I ran into the same issue in both C++ and Python.
For the C++ version, I used a mix of the code Kenton Varda posted on this thread and the code from the pull request he sent to the protobuf team (because the version posted here doesn't handle EOF while the one he sent to github does).
#include <google/protobuf/message_lite.h>
#include <google/protobuf/io/zero_copy_stream.h>
#include <google/protobuf/io/coded_stream.h>
bool writeDelimitedTo(const google::protobuf::MessageLite& message,
google::protobuf::io::ZeroCopyOutputStream* rawOutput)
{
// We create a new coded stream for each message. Don't worry, this is fast.
google::protobuf::io::CodedOutputStream output(rawOutput);
// Write the size.
const int size = message.ByteSize();
output.WriteVarint32(size);
uint8_t* buffer = output.GetDirectBufferForNBytesAndAdvance(size);
if (buffer != NULL)
{
// Optimization: The message fits in one buffer, so use the faster
// direct-to-array serialization path.
message.SerializeWithCachedSizesToArray(buffer);
}
else
{
// Slightly-slower path when the message is multiple buffers.
message.SerializeWithCachedSizes(&output);
if (output.HadError())
return false;
}
return true;
}
bool readDelimitedFrom(google::protobuf::io::ZeroCopyInputStream* rawInput, google::protobuf::MessageLite* message, bool* clean_eof)
{
// We create a new coded stream for each message. Don't worry, this is fast,
// and it makes sure the 64MB total size limit is imposed per-message rather
// than on the whole stream. (See the CodedInputStream interface for more
// info on this limit.)
google::protobuf::io::CodedInputStream input(rawInput);
const int start = input.CurrentPosition();
if (clean_eof)
*clean_eof = false;
// Read the size.
uint32_t size;
if (!input.ReadVarint32(&size))
{
if (clean_eof)
*clean_eof = input.CurrentPosition() == start;
return false;
}
// Tell the stream not to read beyond that size.

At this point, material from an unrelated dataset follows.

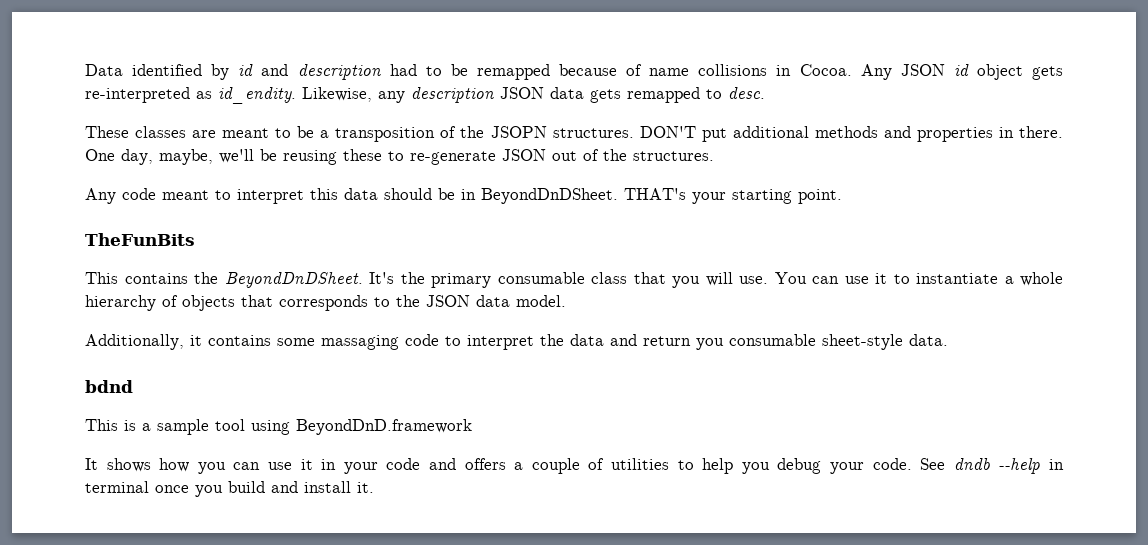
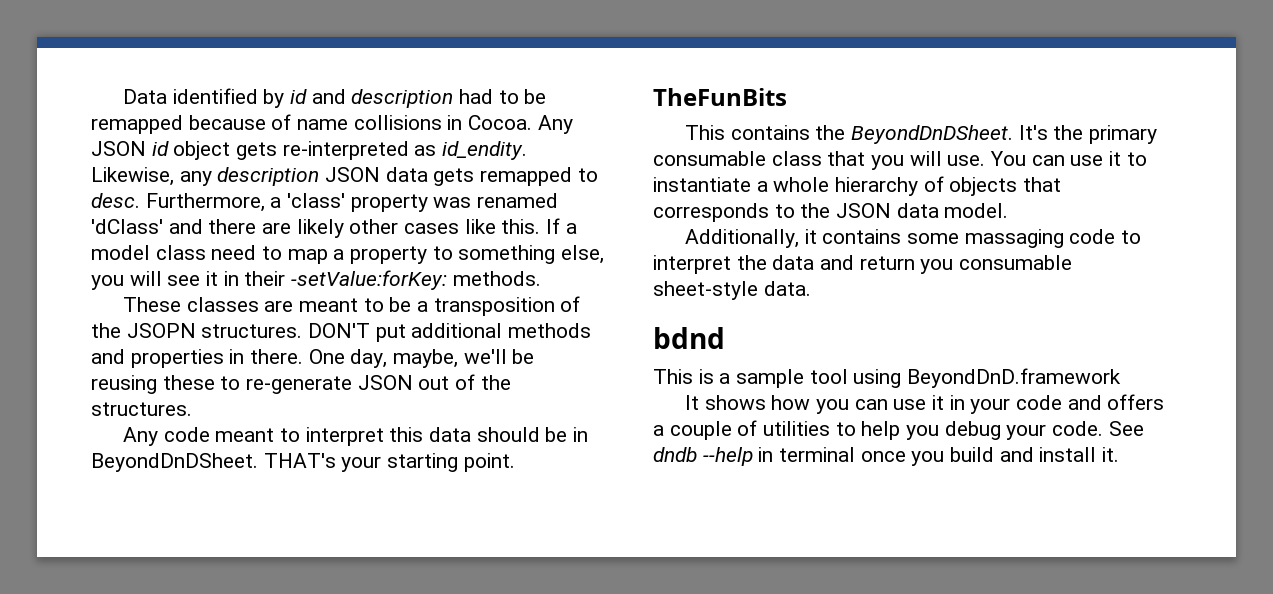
+ Furthermore, a 'class' property was renamed 'dClass' and there are likely other cases like this. If a model class need to map a property to something else, you will see it in their -setValue:forKey: methods.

google::protobuf::io::CodedInputStream::Limit limit = input.PushLimit(size);
// Parse the message.
if (!message->MergeFromCodedStream(&input)) return false;
if (!input.ConsumedEntireMessage()) return false;
// Release the limit.
input.PopLimit(limit);
return true;
}
And here is my python2 implementation:
from google.protobuf.internal import encoder
from google.protobuf.internal import decoder
#I had to implement this because the tools in google.protobuf.internal.decoder
#read from a buffer, not from a file-like objcet
def readRawVarint32(stream):
mask = 0x80 # (1 << 7)
raw_varint32 = []
while 1:
b = stream.read(1)
#eof
if b == "":
break
raw_varint32.append(b)
if not (ord(b) & mask):
#we found a byte starting with a 0, which means it's the last byte of this varint
break
return raw_varint32
def writeDelimitedTo(message, stream):
message_str = message.SerializeToString()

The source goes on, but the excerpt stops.